*Brief*. Please set down word for word every line from the one holding "2011-09-28: 280000000 -> none" to the end of the data below, both included.

*Extracted entries*.
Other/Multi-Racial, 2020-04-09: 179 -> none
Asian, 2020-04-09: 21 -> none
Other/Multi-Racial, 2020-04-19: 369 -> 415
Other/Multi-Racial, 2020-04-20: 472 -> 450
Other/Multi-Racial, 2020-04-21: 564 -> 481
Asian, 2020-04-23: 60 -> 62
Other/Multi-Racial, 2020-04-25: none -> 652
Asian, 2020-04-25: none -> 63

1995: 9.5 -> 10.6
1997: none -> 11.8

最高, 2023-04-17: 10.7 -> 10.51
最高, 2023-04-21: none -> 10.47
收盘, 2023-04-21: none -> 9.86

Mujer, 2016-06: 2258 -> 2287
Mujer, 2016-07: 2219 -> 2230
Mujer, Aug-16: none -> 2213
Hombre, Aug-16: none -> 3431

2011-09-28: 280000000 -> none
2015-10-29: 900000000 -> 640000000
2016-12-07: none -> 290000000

*Result of the task*.
2011-09-28: 280000000 -> none
2015-10-29: 900000000 -> 640000000
2016-12-07: none -> 290000000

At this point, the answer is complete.